[Data entries]
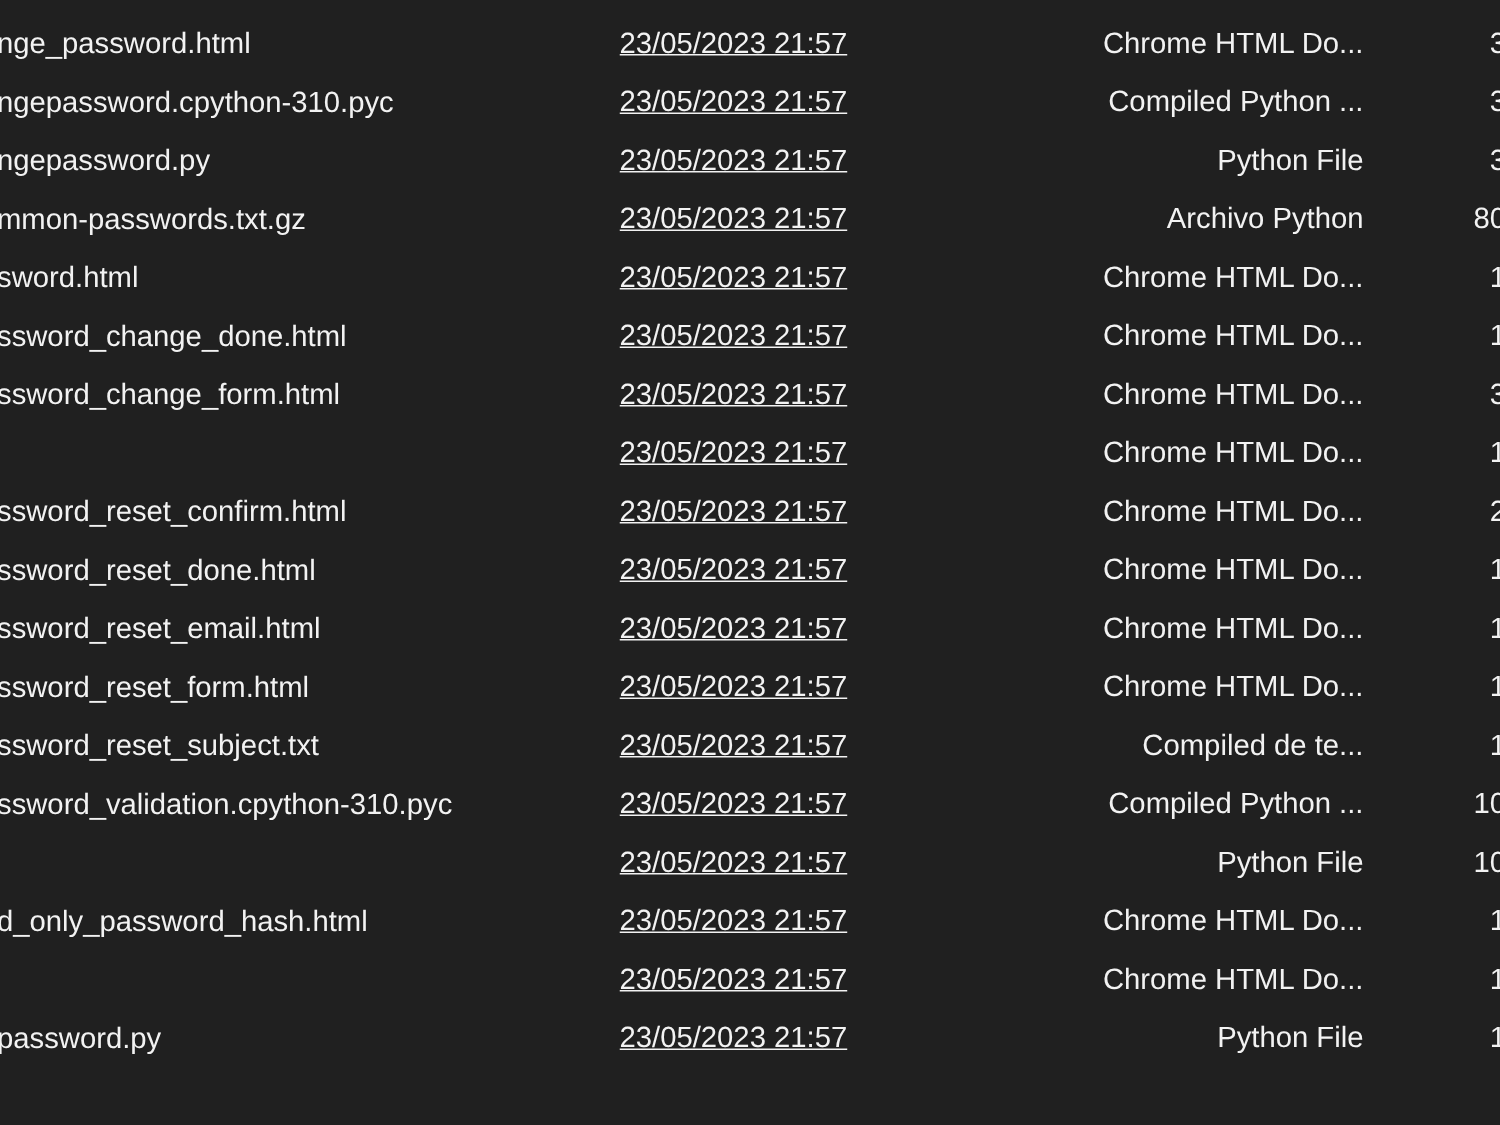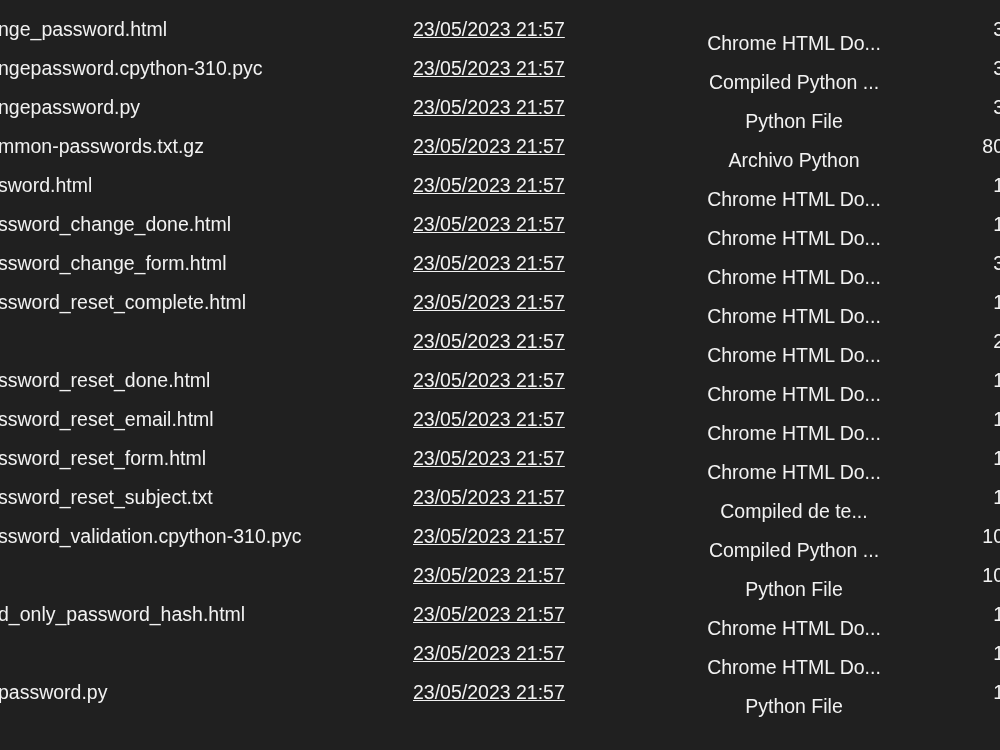--- a/index.html
+++ b/index.html
@@ -65,8 +65,7 @@
   .cell-type {
     left: 679px;
     width: 230px;
-    text-align: center;
-    margin-top: 14px;
+    text-align: right;
   }
 
   

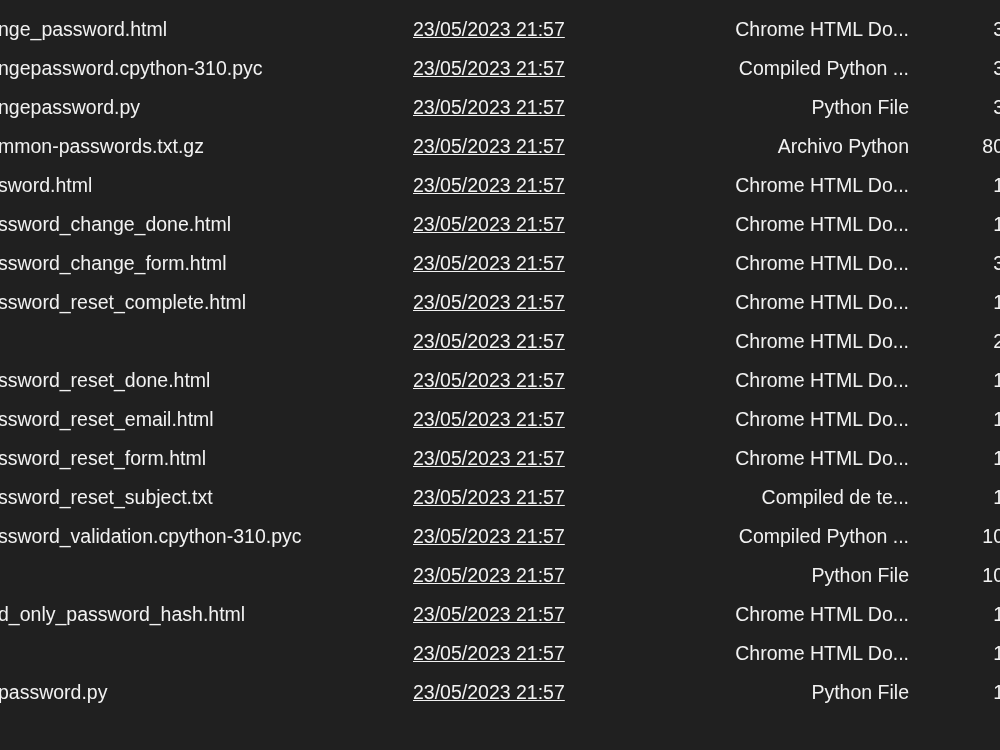--- a/index.html
+++ b/index.html
@@ -131,7 +131,6 @@
         <div class="cell cell-size">3</div>
       </div>
       <div class="row">
-        <div class="cell cell-name"><span>ssword_reset_complete.html</span></div>
         <div class="cell cell-date">23/05/2023 21:57</div>
         <div class="cell cell-type">Chrome HTML Do...</div>
         <div class="cell cell-size">1</div>

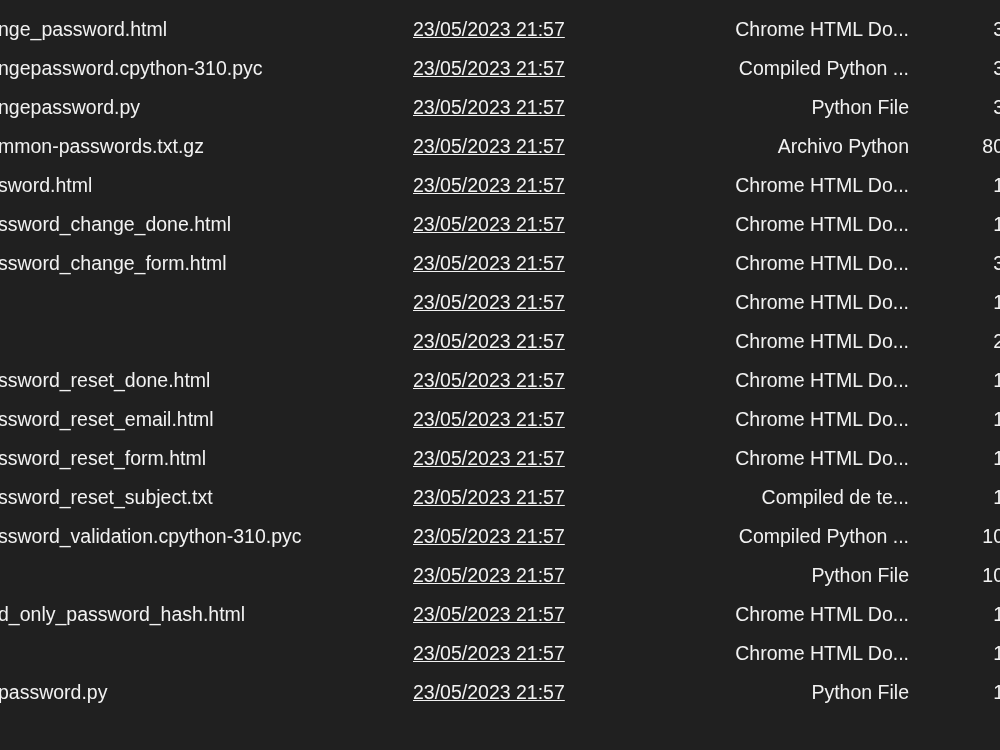--- a/index.html
+++ b/index.html
@@ -136,6 +136,7 @@
         <div class="cell cell-size">1</div>
       </div>
       <div class="row">
+        <div class="cell cell-name"><span>ssword_reset_confirm.html</span></div>
         <div class="cell cell-date">23/05/2023 21:57</div>
         <div class="cell cell-type">Chrome HTML Do...</div>
         <div class="cell cell-size">2</div>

### THE TASK
How many lines of the data contain "name"? Work it out and give only the number.

### THE COMPLETED TASK
2